Out of the records below, copy all lines in which the word "layers" occurs.

Records Block Start

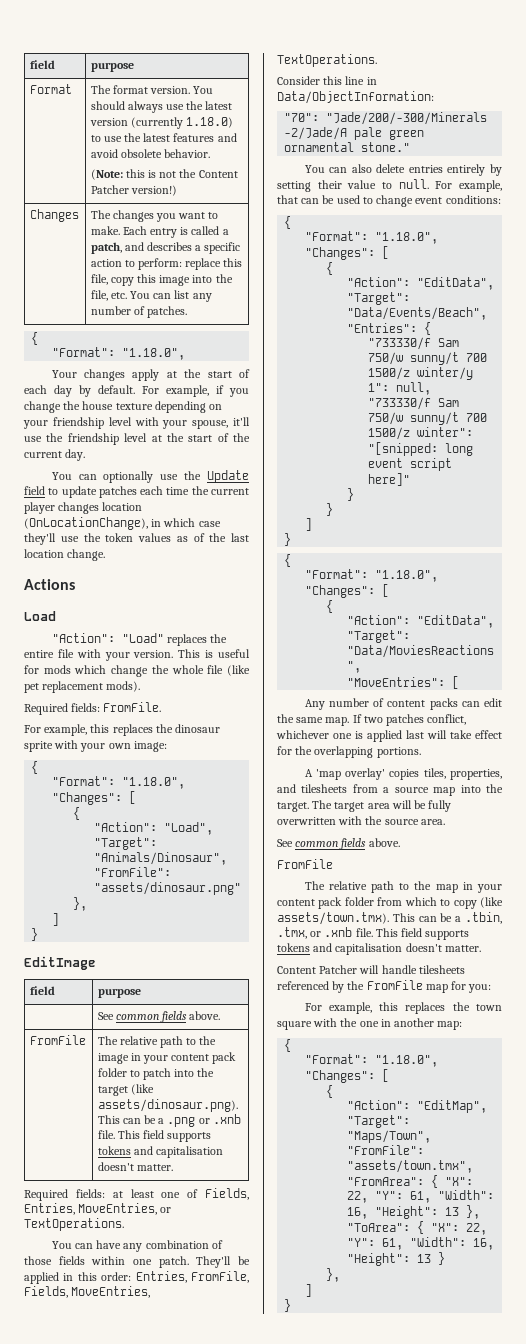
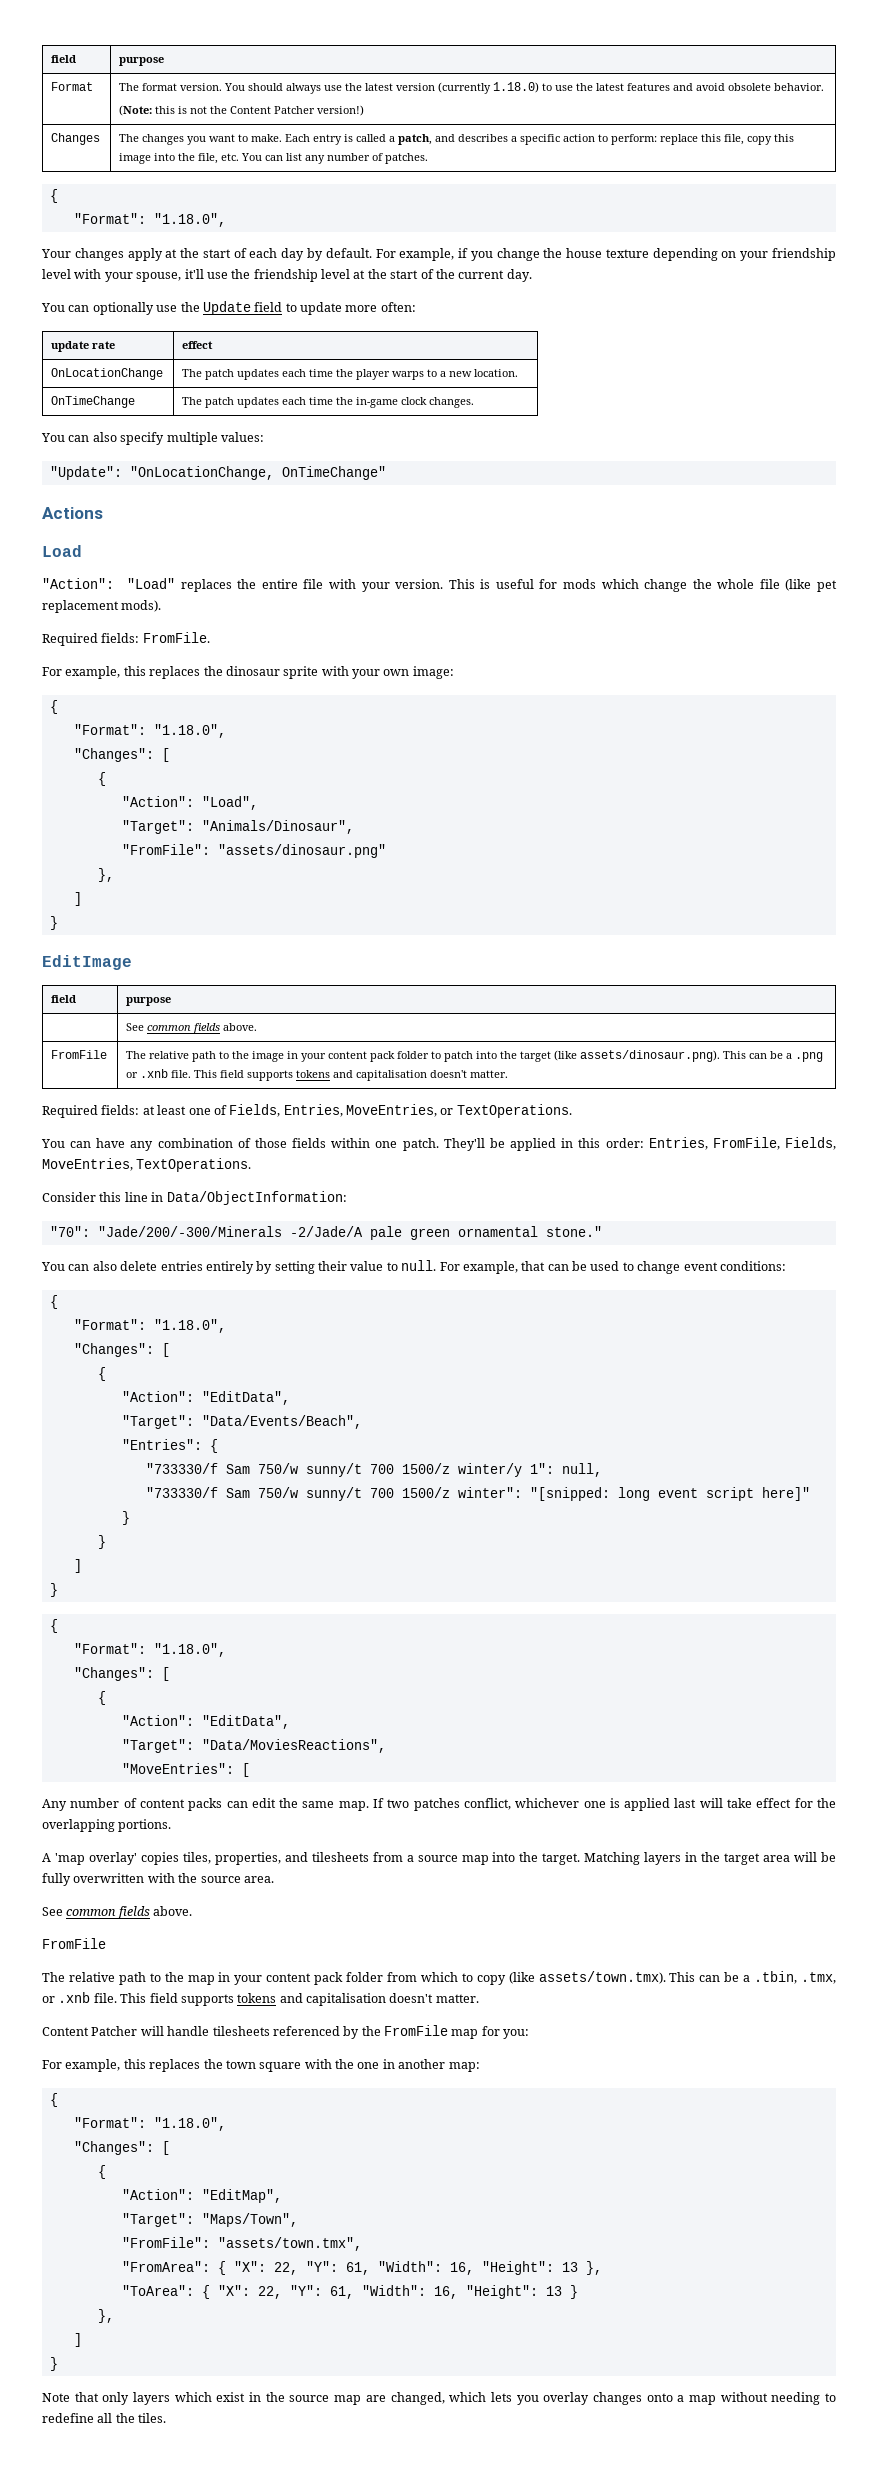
- You can optionally use the Update field to update patches each time the current player changes location (OnLocationChange), in which case they'll use the token values as of the last location change.
+ You can optionally use the Update field to update more often:
+ update rate | effect
+ OnLocationChange | The patch updates each time the player warps to a new location.
+ OnTimeChange | The patch updates each time the in-game clock changes.
+ You can also specify multiple values:
+ "Update": "OnLocationChange, OnTimeChange"
- The target area will be fully overwritten with the source area.
+ Matching layers in the target area will be fully overwritten with the source area.
+ Note that only layers which exist in the source map are changed, which lets you overlay changes onto a map without needing to redefine all the tiles.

Records Block End

→ Final answer
+ Matching layers in the target area will be fully overwritten with the source area.
+ Note that only layers which exist in the source map are changed, which lets you overlay changes onto a map without needing to redefine all the tiles.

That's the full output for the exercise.